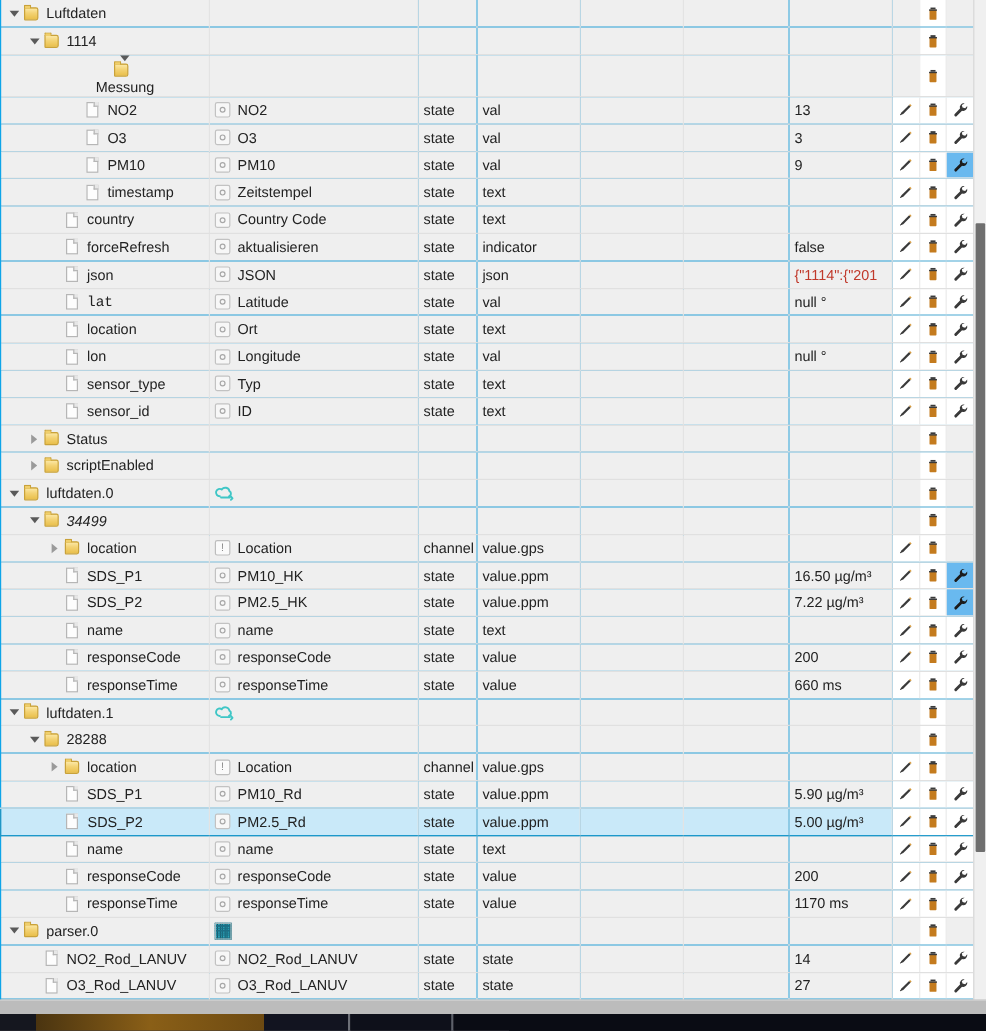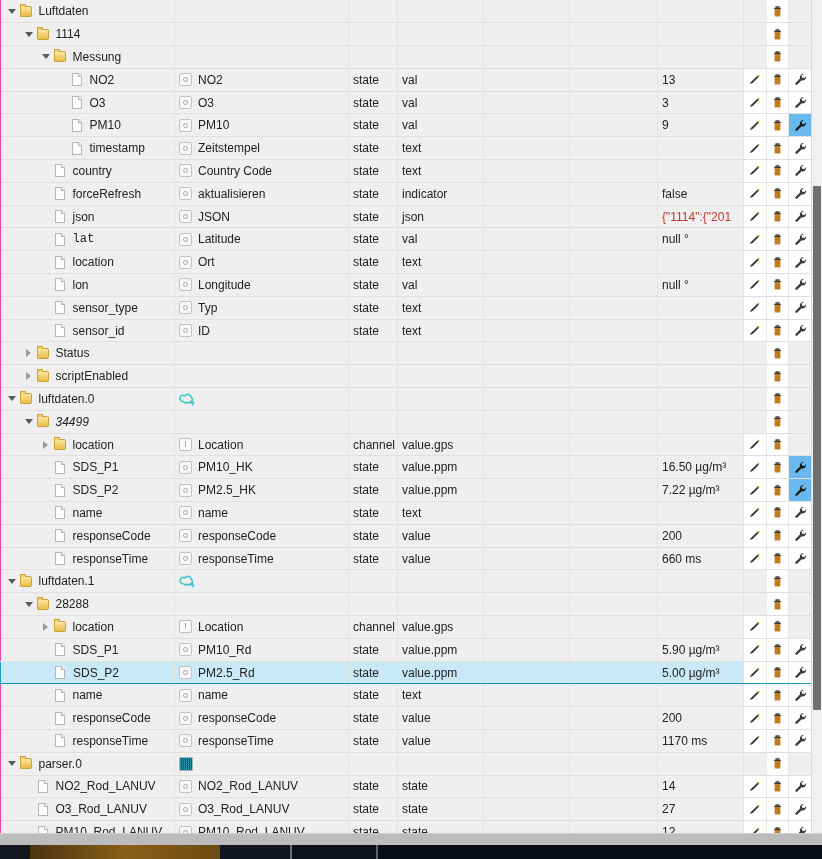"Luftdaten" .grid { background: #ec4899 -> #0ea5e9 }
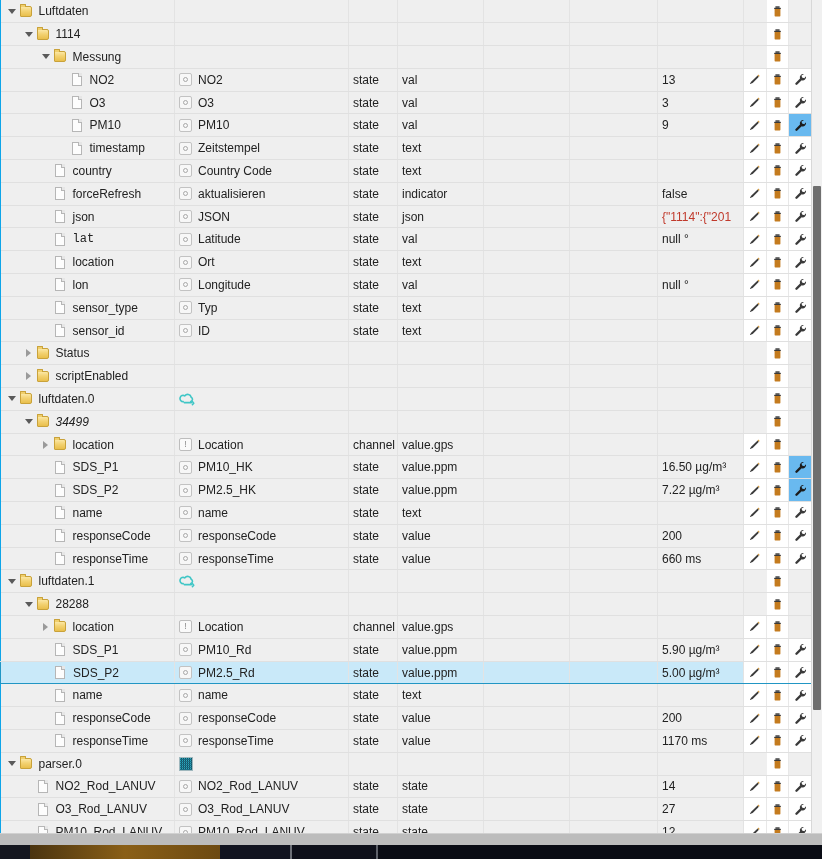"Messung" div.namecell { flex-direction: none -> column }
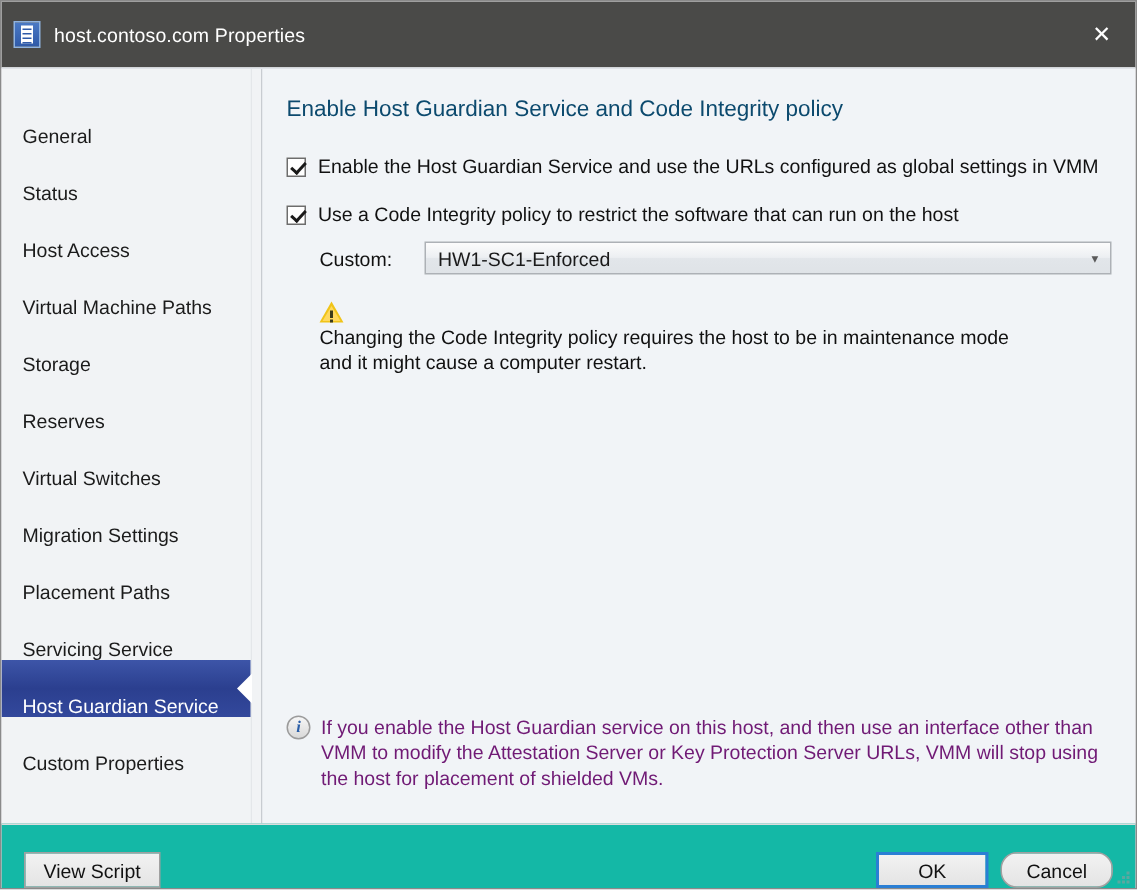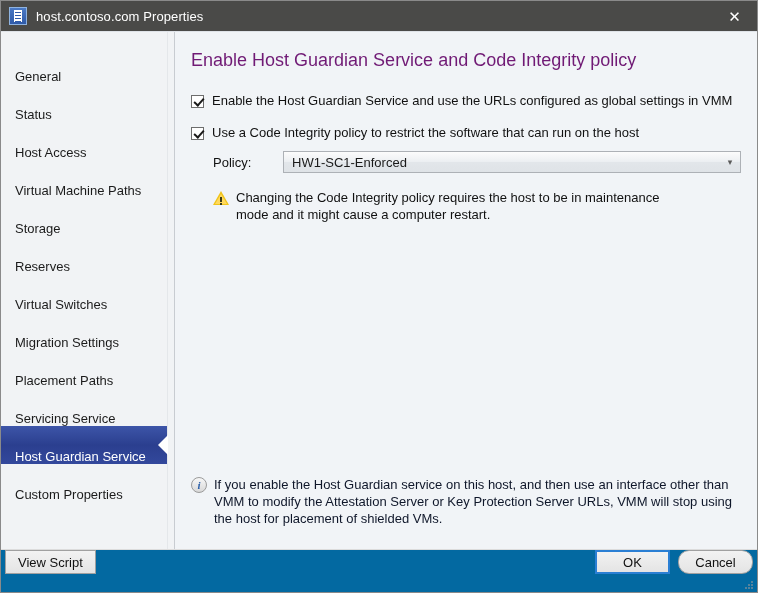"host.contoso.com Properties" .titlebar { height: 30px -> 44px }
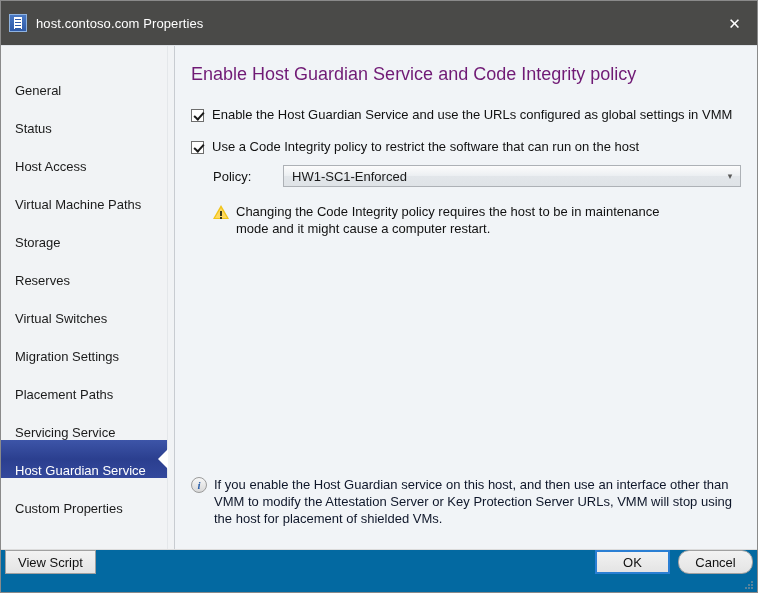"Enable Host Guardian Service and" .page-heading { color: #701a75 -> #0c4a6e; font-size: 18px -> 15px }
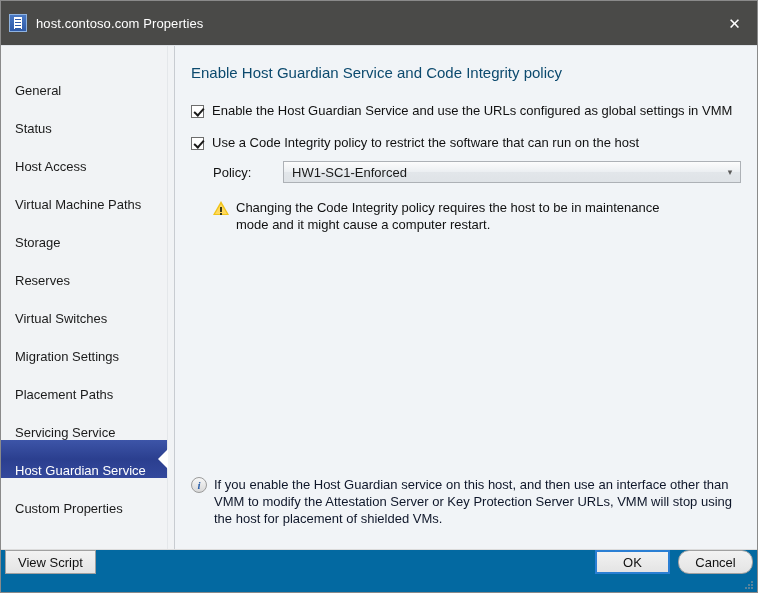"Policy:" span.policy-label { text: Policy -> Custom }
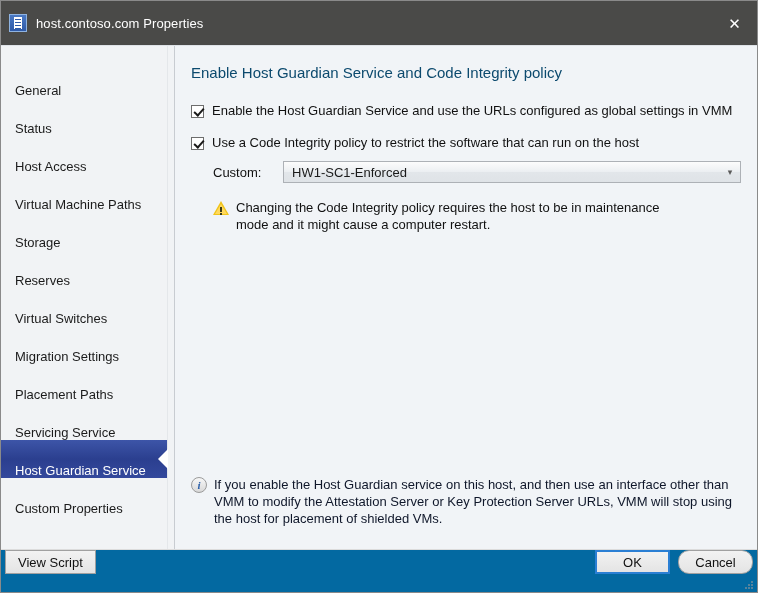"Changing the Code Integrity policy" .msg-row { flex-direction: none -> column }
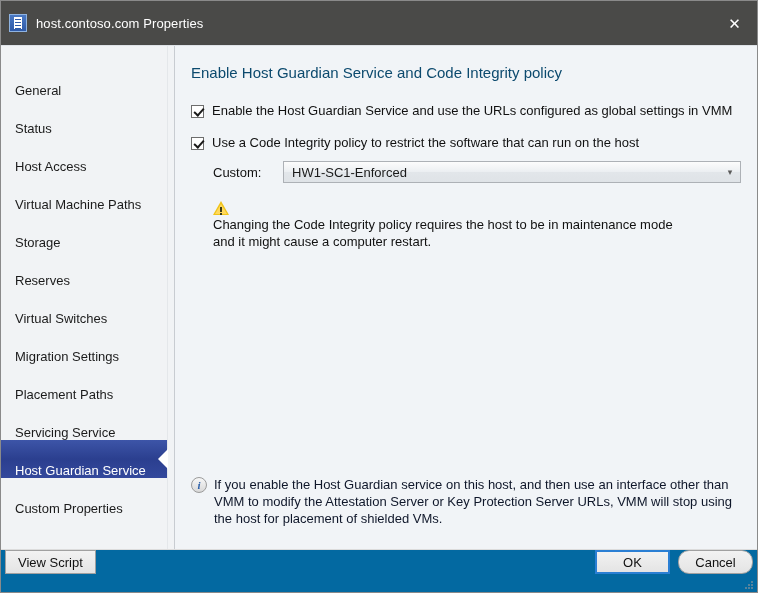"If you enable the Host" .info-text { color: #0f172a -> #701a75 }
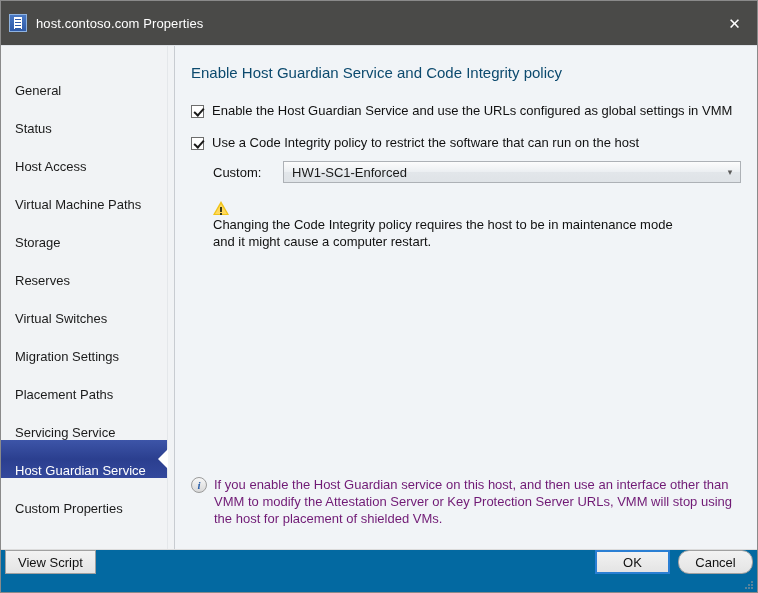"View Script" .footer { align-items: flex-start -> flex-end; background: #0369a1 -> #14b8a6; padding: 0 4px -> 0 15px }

• TASK DESCRIPTION:
Your answer should hold every record above, printed exactly and free of pictures.

• YOUR RESPONSE:
"Luftdaten" .grid { background: #ec4899 -> #0ea5e9 }
"Messung" div.namecell { flex-direction: none -> column }
"host.contoso.com Properties" .titlebar { height: 30px -> 44px }
"Enable Host Guardian Service and" .page-heading { color: #701a75 -> #0c4a6e; font-size: 18px -> 15px }
"Policy:" span.policy-label { text: Policy -> Custom }
"Changing the Code Integrity policy" .msg-row { flex-direction: none -> column }
"If you enable the Host" .info-text { color: #0f172a -> #701a75 }
"View Script" .footer { align-items: flex-start -> flex-end; background: #0369a1 -> #14b8a6; padding: 0 4px -> 0 15px }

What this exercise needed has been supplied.